We see how Thatcherism (read monetarism) was based on a false belief – that money always acted predictably. Meanwhile the privatisation of state industries (a policy invented by the Nazis) handed fortunes to private capitalists, a system which the Tory government knew would lead to industrial ’empires’ and the creation of huge private fortunes. They were essentially buying the support of the financial elites, and this has been convulsive.
Re-editing the work of those brilliant, groundbreaking (uncredited) TV directors and technicians who plied their trade at the dawn of the 1980s, Curtis uncovers the ‘real’ decade.

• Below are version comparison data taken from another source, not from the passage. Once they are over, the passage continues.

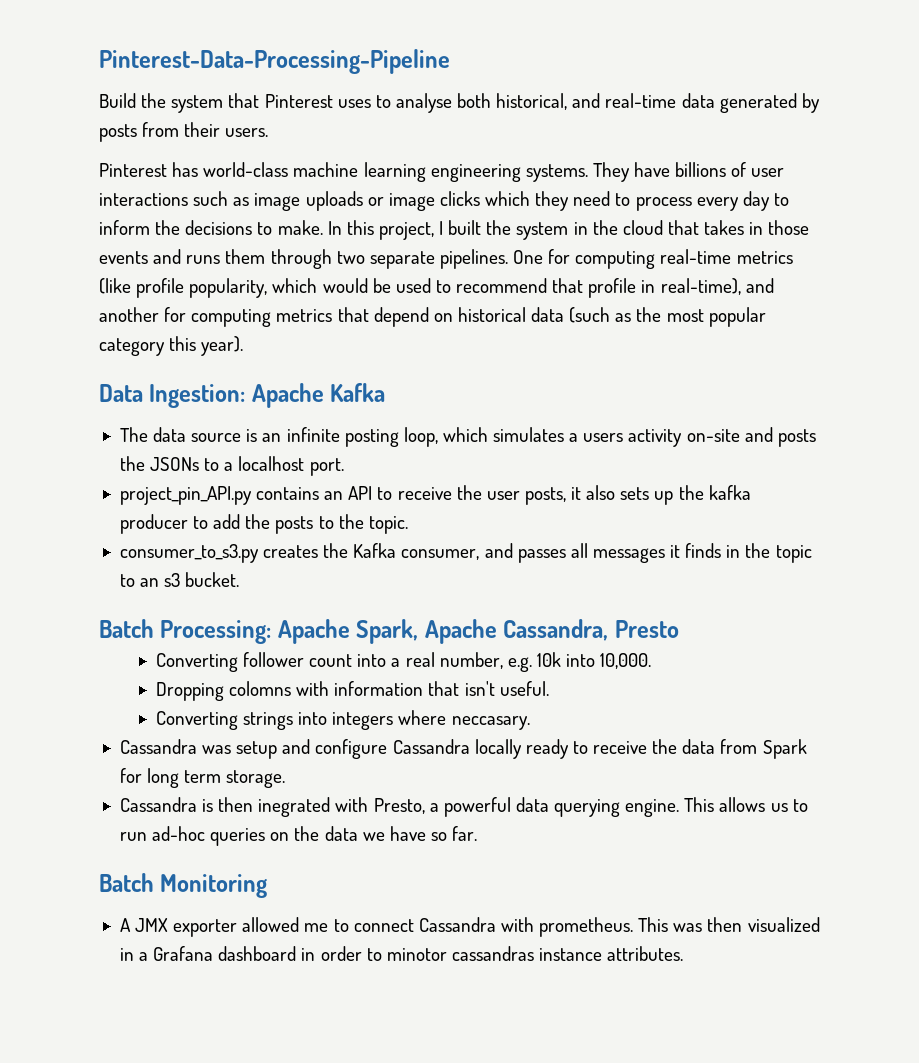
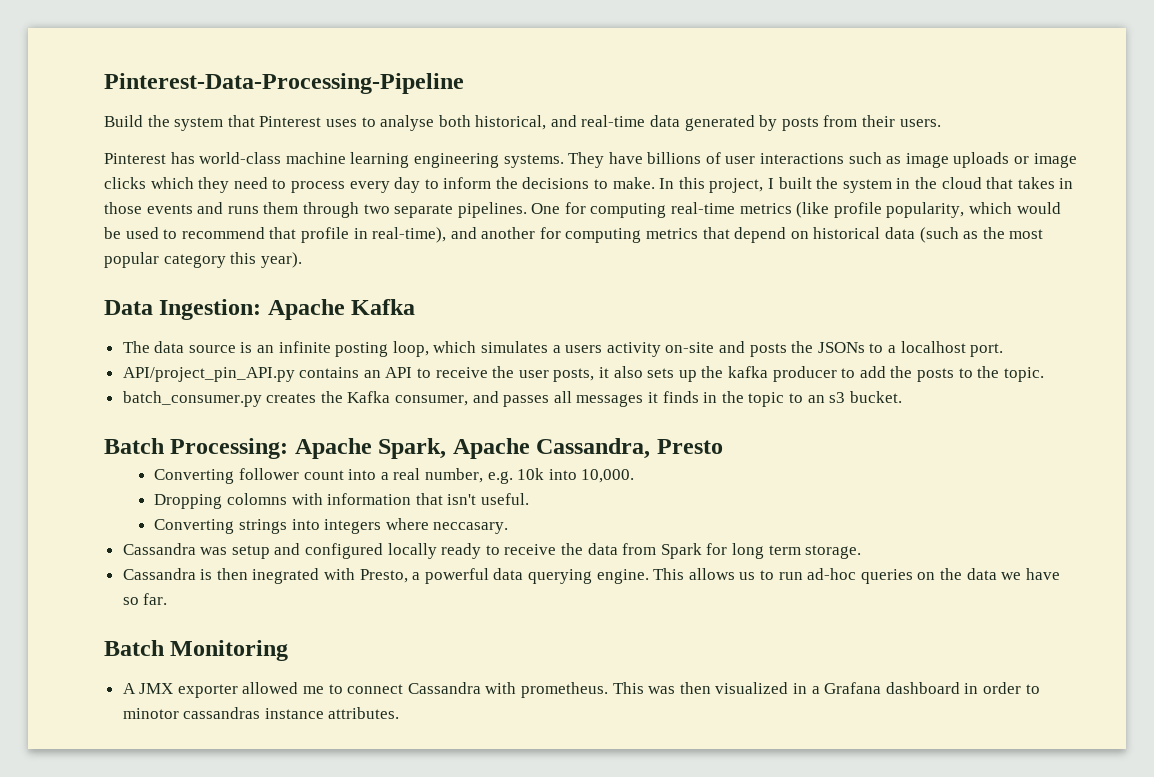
- project_pin_API.py contains an API to receive the user posts, it also sets up the kafka producer to add the posts to the topic.
+ API/project_pin_API.py contains an API to receive the user posts, it also sets up the kafka producer to add the posts to the topic.
- consumer_to_s3.py creates the Kafka consumer, and passes all messages it finds in the topic to an s3 bucket.
+ batch_consumer.py creates the Kafka consumer, and passes all messages it finds in the topic to an s3 bucket.
- Cassandra was setup and configure Cassandra locally ready to receive the data from Spark for long term storage.
+ Cassandra was setup and configured locally ready to receive the data from Spark for long term storage.

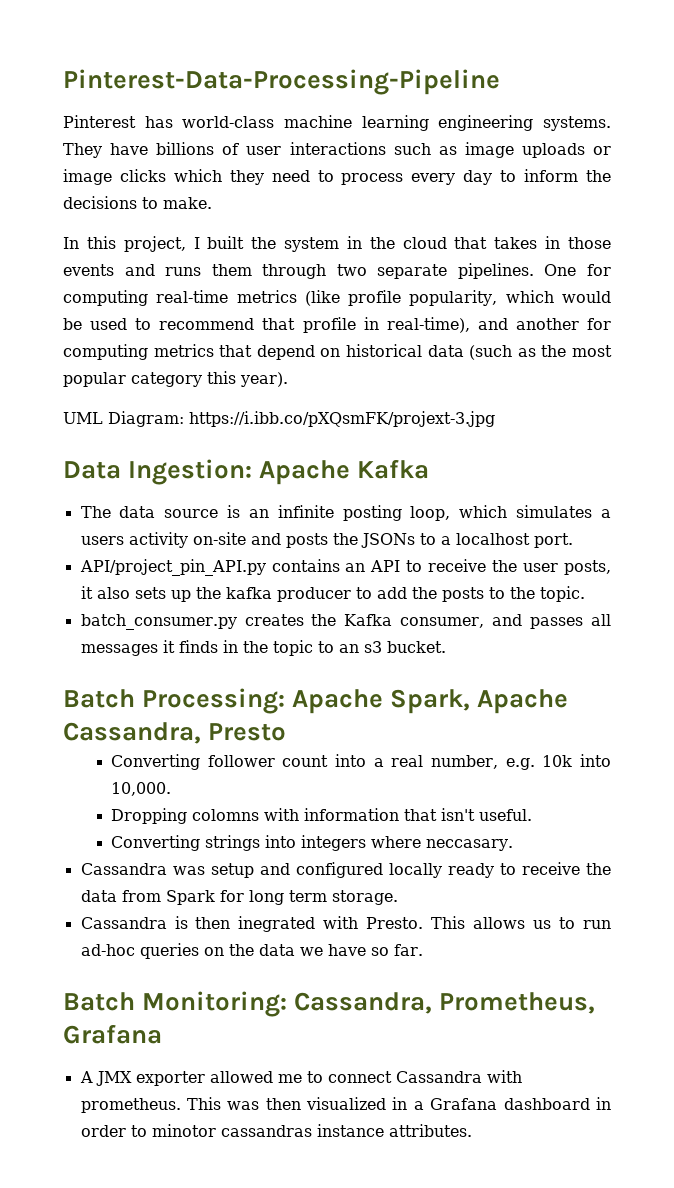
- Build the system that Pinterest uses to analyse both historical, and real-time data generated by posts from their users.
- They have billions of user interactions such as image uploads or image clicks which they need to process every day to inform the decisions to make. In this project, I built the system in the cloud that takes in those events and runs them through two separate pipelines.
+ They have billions of user interactions such as image uploads or image clicks which they need to process every day to inform the decisions to make.
+ In this project, I built the system in the cloud that takes in those events and runs them through two separate pipelines.
+ UML Diagram: https://i.ibb.co/pXQsmFK/projext-3.jpg
- Cassandra is then inegrated with Presto, a powerful data querying engine.
+ Cassandra is then inegrated with Presto.
- Batch Monitoring
+ Batch Monitoring: Cassandra, Prometheus, Grafana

There are many striking juxtapositions; the death of a commercial airline pilot after a crash on the Isle of Sheppey uncovers tales of wartime mental distress.
We see what the Falklands Islands looked like just before the 1982 invasion, a National Front rally in Brixton, the birth of video dating in London, dub sound systems in Birmingham, a pop lookalike competition of 1981 with hilarious Midge Ure. Freemasonry is debated openly on national terrestrial TV.
We see Thatcher during down time, pottering in the kitchen, schmoozing with Jimmy Savile, discussing her wardrobe, teenagers dancing to Bee Gees in Belfast and Hawkwind’s ‘Silver Machine’ in Kent, sex pests calling mental-health helplines, abject poverty in Bradford, the first known personal surveillance camera in North Kent, Sus operations in West London, Princess Di opening the Broadwater Farm Estate just six months before the deadly riots, Dodi Fayed interviewed about his father and producing movies such as ‘Chariots Of Fire’, Stephen Hawking as an undergraduate at Cambridge University.
All in all, ‘Shifty’ is a fascinating look at a mostly forgotten Britain and a great companion piece to Simon Reynolds’ ‘Rip It Up’ book and Steve McQueen’s ‘Small Axe’ films. So The Beeb is still doing a few things right but it’s a shame the series wasn’t given a cursory showing on terrestrial TV.
Great piece. I’m very much a Curtis fan.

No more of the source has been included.